At the same time, I feel like I may not understand the completed code as well as I should. Specifically, when precisely does the resolver create a new scope? What is the relationship between scopes and environments? Perhaps I could come up with an answer to these questions by reading the book (and the completed Rust code) more carefully, but it’s hard to really build a mental model of how these parts work as a whole given their complexity. Copilot Chat’s answer is actually not that long, but still requires some effort to parse and understand:

Basically, I’ve retained the superficial understanding that scopes and environments are used to manage variable bindings (e.g. allowing a variable x to refer to different values in different parts of the program), but I don’t have a deep understanding of how they were implemented in this particular interpreter, and how they interact with each other. I hope what I’ve gotten out of this challenge is enough, because other projects are calling for my attention now.
Next challenge?
I’m thinking of trying out the Build your own grep challenge next, which involves implementing a simplified version of the grep command-line tool. This challenge interests me because there are many different algorithms to try out, each with their own use cases:
- Plain string search (e.g. Knuth-Morris-Pratt algorithm or Rabin-Karp algorithm)
- A choice of fixed strings, e.g.
foo|bar|baz(e.g. Aho-Corasick algorithm) - NFA construction and simulation for regular expressions (e.g. Thompson’s construction)
- Backtracking for regular expressions with backreferences
I’m also thinking of attempting a challenge (either the grep challenge or another one) in Go, so I can add another language to my repertoire. The grep challenge seems like a good candidate for this, because it doesn’t require concurrency, which may be difficult to implement in a language I’m not familiar with. I can always try out another challenge in Go later on if I want to explore concurrency in the language.

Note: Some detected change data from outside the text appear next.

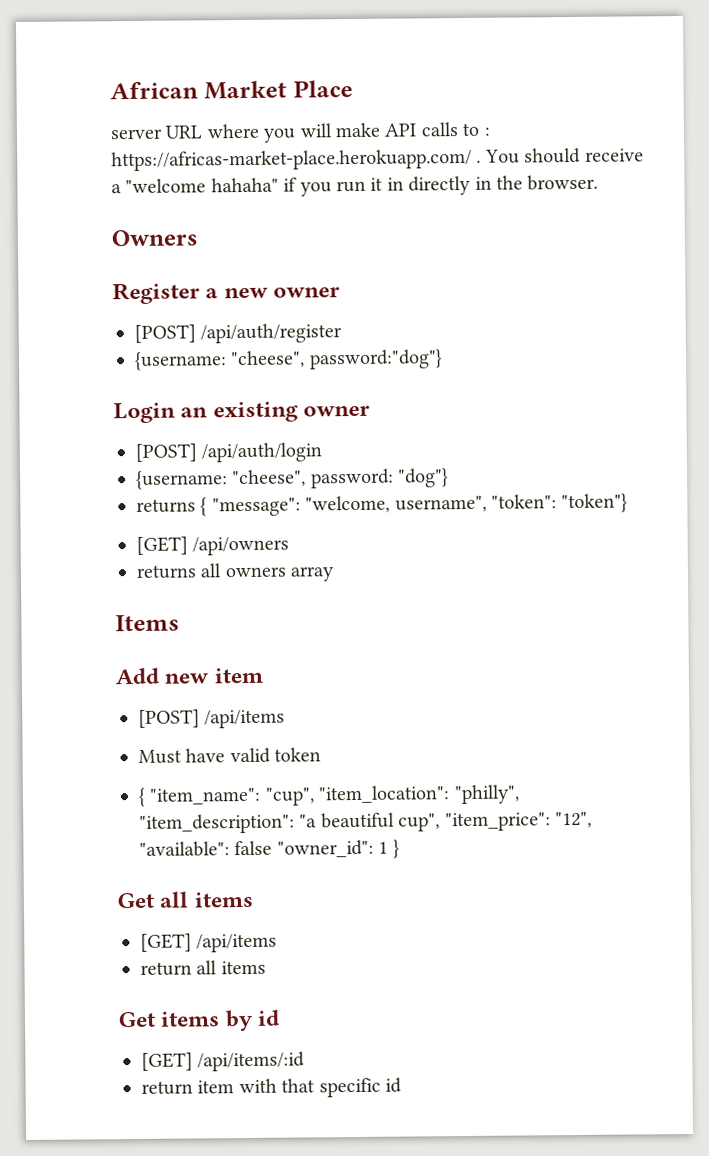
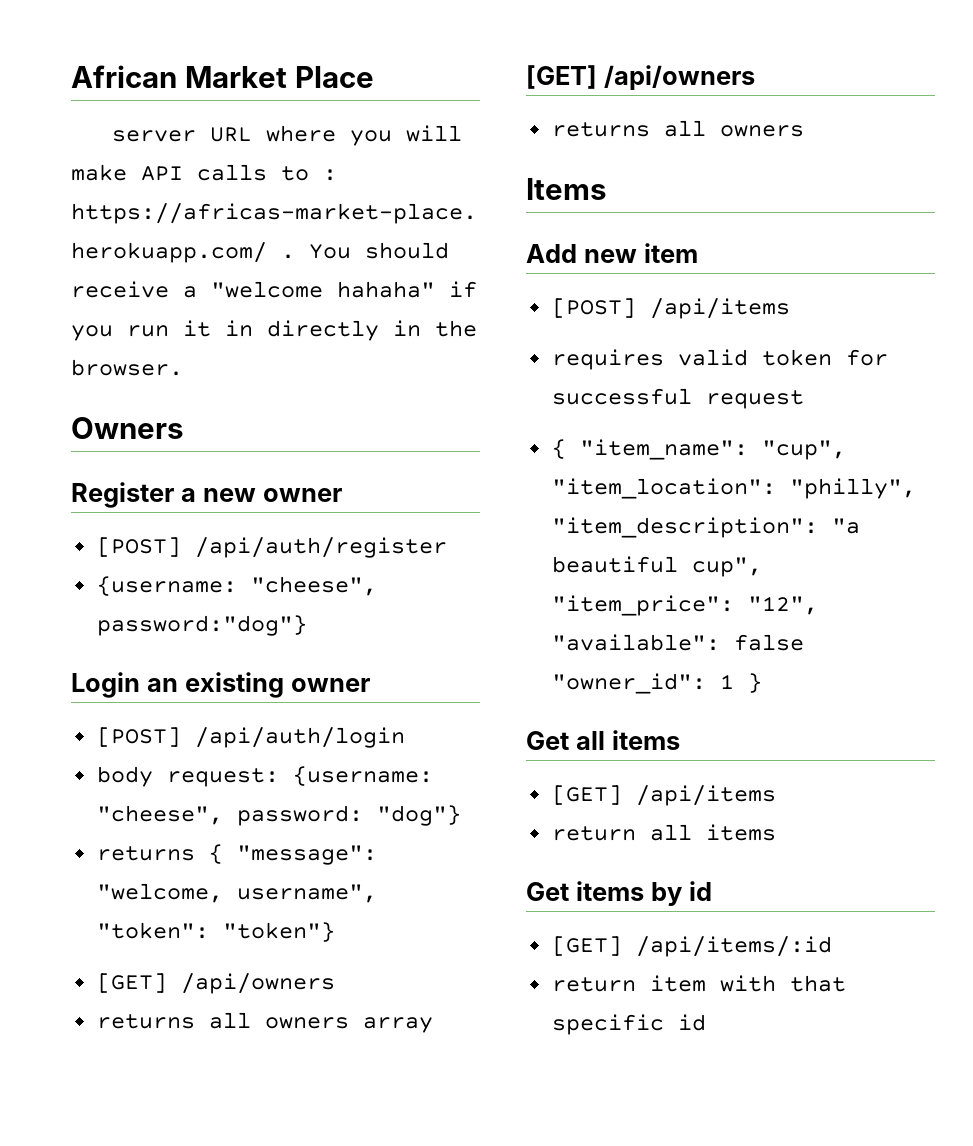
(323, 452) none -> [96,766,279,787] body request:
(336, 574) none -> [526,65,755,90] [551,120,804,137] // [GET] /api/owners // returns all owners
[138,748,226,764] Must have -> [551,349,664,370] requires
(322, 754) none -> [845,349,888,366] [551,388,804,409] for successful request

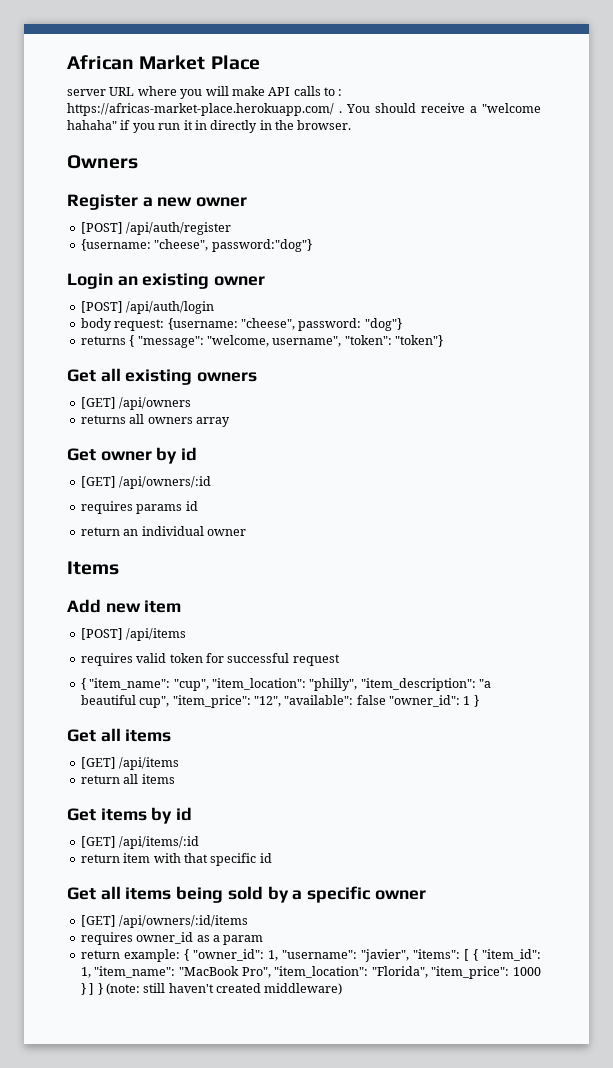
(335, 932) none -> [67,368,258,385] // Get all existing owners
[526,65,755,90] [551,120,804,137] [GET] /api/owners // returns all owners -> [67,447,198,464] [80,476,212,489] [80,501,198,514] [80,526,246,536] Get owner by id // [GET] /api/owners/:id // requires params id // return an individual owner
(706, 1022) none -> [67,886,426,903] [80,915,249,928] [80,932,264,945] [80,949,541,962] [80,966,541,979] [80,983,343,995] // Get all items being sold by a specific owner // [GET] /api/owners/:id/items // requires owner_id as a param // return example: { "owner_id": 1, "username": "javier", "items": [ { "item_id": 1, "item_name": "MacBook Pro", "item_location": "Florida", "item_price": 1000 } ] } (note: still haven't created middleware)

As for the Shell challenge I’ve partially attempted before, I doubt I’ll return to it anytime soon, as other than handling keyboard events like Tab (for autocompletion), for which the recommended route is simply using a third-party library such as rustyline, there seems to be much overlap with the Interpreter challenge, only in a different language (shell script instead of Lox) and with the extra complexity of handling incomplete input (again, due to the autocompletion feature).
The ultimate challenge: building something new (and useful)
The CodeCrafters challenges are fun and educational, but they all involve re-implementing existing tools or apps. Eventually, I want to build something new and useful, rather than just re-implementing something that already exists.
Although, to be honest, the end product will probably be a web app of some kind, just so I can say on my résumé that I have experience with frontend frameworks, databases, containers, user authentication, kitchen sinks, etc. But, no matter what I come up with, or how long it takes before I finally get around to implementing it, I promise it won’t be yet another kanban board or habit tracker 😉.